ROIC - Adidas
- 04:55
Calculating the Return on Invested Capital with real company accounts
Transcript
We're gonna calculate the return on invested capital for Aidas, and you'll notice that the earnings numbers we're looking at are, uh, focusing on the 30th September, 2018.
So their most recent earnings numbers, the first thing we're gonna hunt for is operating profit.
So if we jump into the A Aida PIB for 2018, and we're gonna go and take a look at page 27, which is the income statement.
If we scroll down, we can see operating profit. There is 2, 2, 3 9.
So let's copy that and paste that in.
What I wanna do next is pick up the tax expense.
So if we go back to the Adidas pip, back to their, their income statement and pick up their income taxes of 6 2 8, let's copy that and paste that in.
And then we want to calculate that. Then we want to pick up the profit before tax.
So let's go back and pick up the income before taxes of 2, 2, 4, 4.
Let's copy that and paste that in.
Now what we can do is calculate the effective or average tax rate.
So I go and grab the tax expense and divide that by the profit before tax.
We've got a 28% effective tax rate.
What I'd like to do is take the operating profit and tax, adjust that.
So if I grab the operating profit and multiply it by one minus the effective tax rate, I get the notepad number.
Okay, so that's dealt with the earnings number.
I want to now think about the invested capital.
You'll notice the change of date.
So if you think about what we're doing here, we're gonna pick up the, uh, the invested capital at the 30th, September, 2017.
So for the, the year before.
So we are thinking about what capital did we have invested a year ago relative to over the course of the last year, the returns that we've generated.
So the first thing we wanna do is pick up the total debt.
So let's go back to the Aida P and if we go on to page 26, so the prior page, uh, this is the bottom half of the balance sheet.
So let's focus here on September, 2017.
What I'd like to do is go and pick up the, or anything that looks like debt.
So I'm gonna get the short term borrowings of 711.
And to that I'm going to go and add 345, which is the other financial, other current financial liabilities.
It's paste that in.
Plus let's go back to the balance sheet and I'm gonna pick up 983, which is the Number for the long term borrowings.
Let's copy that and paste that in.
And I'm also going to go and pick up 19.
So 19, which you can see below.
If we just move the cursor, you can see below is the other non-current financial liabilities.
So let's add that in.
So that gives us the total debt, but what I wanna do is, uh, take away the cash and current financial assets because they're, they're not, uh, invested capital.
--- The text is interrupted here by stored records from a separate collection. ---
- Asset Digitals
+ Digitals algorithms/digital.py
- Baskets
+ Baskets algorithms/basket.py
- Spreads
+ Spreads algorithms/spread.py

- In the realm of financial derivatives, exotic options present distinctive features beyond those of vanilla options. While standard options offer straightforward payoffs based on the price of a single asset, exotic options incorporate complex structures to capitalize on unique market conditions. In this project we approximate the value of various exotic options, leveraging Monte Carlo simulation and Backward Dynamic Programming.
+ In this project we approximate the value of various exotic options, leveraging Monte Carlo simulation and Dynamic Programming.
So let's go and find those.
If we go back to the balance sheet, uh, suggest that we look at the page prior.
So the top end of the balance sheet.
And you can see we've got cash of 1, 3, 4, 3.
And we're going to add to that the short term financial assets of five.
So let's add that in. So now I can calculate net debt.
Net debt would be a total debt less, uh, cash gives us our, uh, net debt right now to go and pick up the equity so I can capture, uh, our total invested capital.
So if we go back to the balance sheet, back to the bottom of the balance sheet again. So on page 26 and right at the bottom, total equity of 6 0 3 0.
So let's copy that and paste that in.
And so our invested capital would be the sum of our net debt and our equity invested capital of 6, 7, 4 0 return on invested capital would be equal to noad divided by invested capital result gives me 23.9%.